Dans le contexte de changement climatique quels sont les apports de la coopération décentralisée en matière de gestion durable des ressources en eau ?
La gestion des ressources hydriques, l’accès à l’eau, l’assainissement, sont des enjeux non seulement environnementaux mais qui ont des conséquences en matière de justice sociale, de santé, de sécurité. L’Agenda 2030 des Nations unies fait de l’eau un objectif à part entière (ODD6).
La coopération décentralisée, très active et diversifiée dans ce domaine, apporte une contribution concrète, répondant aux besoins exprimés par les collectivités locales partenaires, pour apporter des solutions afin
de répondre aux défis posés par le changement climatique, l’utilisation inappropriée de l’eau, l’urbanisation galopante, et tant d’autres problématiques liées à la gestion du cycle de l’eau. Les collectivités françaises disposent d’un outil pour leurs projets dans le domaine de l’eau : le cadre d’intervention institué par la loi “Oudin-Santini” (2005) qui leur permet de consacrer jusqu’à 1% de leurs ressources eau et assainissement pour mener des actions de solidarité à l’international. En tant qu’élu local, je suis très attentif à ce que l’objectif de 1% soit atteint et au développement de “l’exemplarité” dans les projets qui sont menés. J’ai ainsi contribué autant que possible à mettre en œuvre, dans les collectivités que j’ai eu à gérer, des coopérations dans les domaines de l’eau potable et de l’assainissement.

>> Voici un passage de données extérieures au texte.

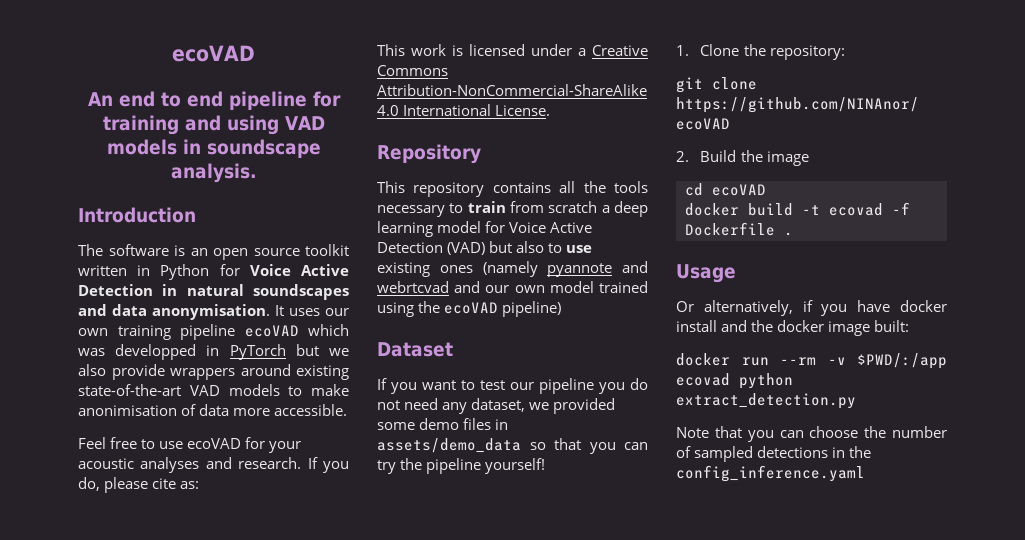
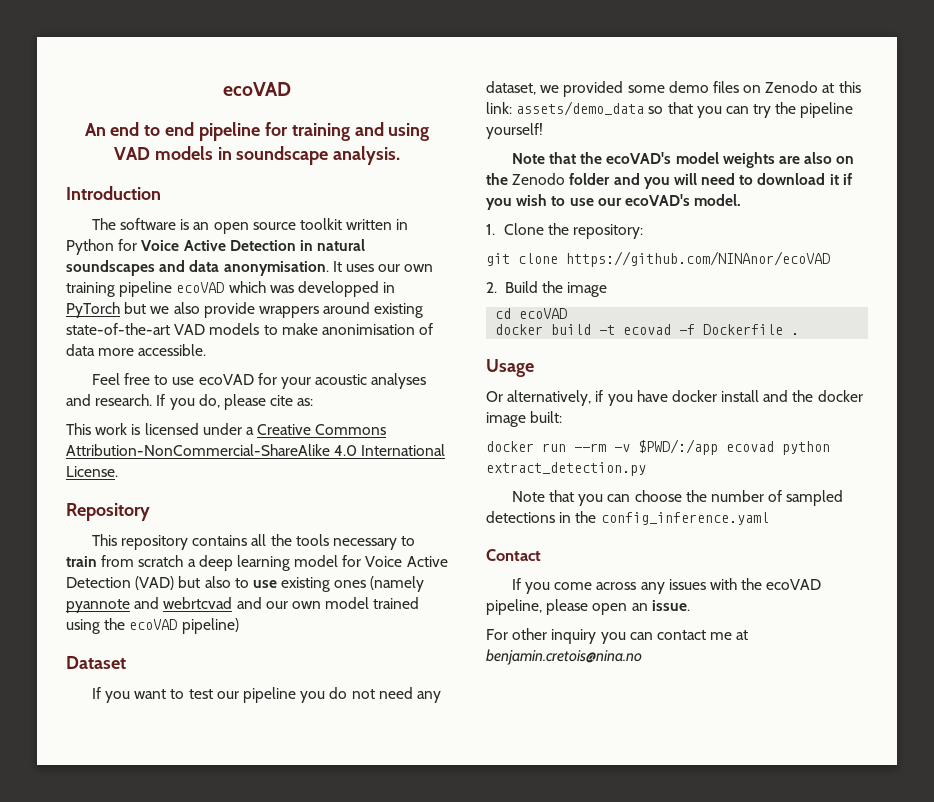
- If you want to test our pipeline you do not need any dataset, we provided some demo files in assets/demo_data so that you can try the pipeline yourself!
+ If you want to test our pipeline you do not need any dataset, we provided some demo files on Zenodo at this link: assets/demo_data so that you can try the pipeline yourself!
+ Note that the ecoVAD's model weights are also on the Zenodo folder and you will need to download it if you wish to use our ecoVAD's model.
+ Contact
+ If you come across any issues with the ecoVAD pipeline, please open an issue.
+ For other inquiry you can contact me at benjamin.cretois@nina.no

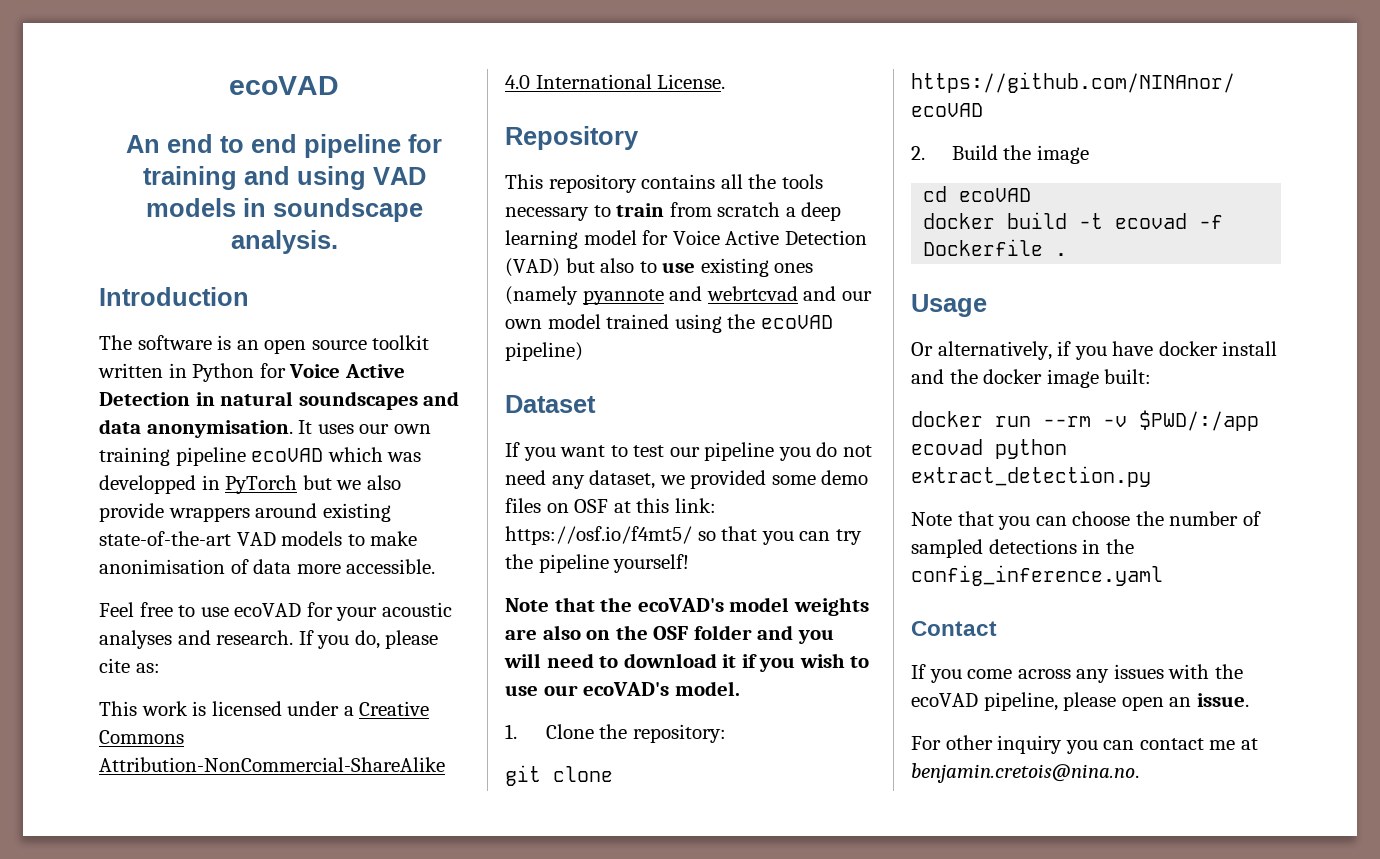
- If you want to test our pipeline you do not need any dataset, we provided some demo files on Zenodo at this link: assets/demo_data so that you can try the pipeline yourself!
+ If you want to test our pipeline you do not need any dataset, we provided some demo files on OSF at this link: https://osf.io/f4mt5/ so that you can try the pipeline yourself!
- Note that the ecoVAD's model weights are also on the Zenodo folder and you will need to download it if you wish to use our ecoVAD's model.
+ Note that the ecoVAD's model weights are also on the OSF folder and you will need to download it if you wish to use our ecoVAD's model.
- For other inquiry you can contact me at benjamin.cretois@nina.no
+ For other inquiry you can contact me at benjamin.cretois@nina.no.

A quel moment une collectivité décide de faire appel à une ONG comme HAMAP-Humanitaire ?
Les collectivités territoriales ont recours à un opérateur comme HAMAP-Humanitaire pour les accompagner, ainsi que leurs partenaires, dans leur cheminement d’échanges et de partenariats de coopération décentralisée. L’intervention de l’ONG facilite la mise en œuvre du projet par un soutien méthodologique sur les modalités d’intervention, les moyens d’appropriation pour la collectivité, le cahier des charges, le calendrier, etc. En outre, l’accompagnement d’HAMAP-Humanitaire permet de renforcer le volet de recherche de subventions avec une meilleure identification des bailleurs de fonds adéquates au projet. Basé sur des relations de confiance et de travail, le Département de l’Aude travaille avec HAMAP-Humanitaire dans le cadre de deux coopérations décentralisées dans le domaine de l’eau en Palestine et en Tunisie. L’engagement des équipes auprès de notre collectivité et leurs connaissances des problématiques du terrain nous ont permis d’accélérer considérablement le rythme de nos programmes de coopération décentralisée.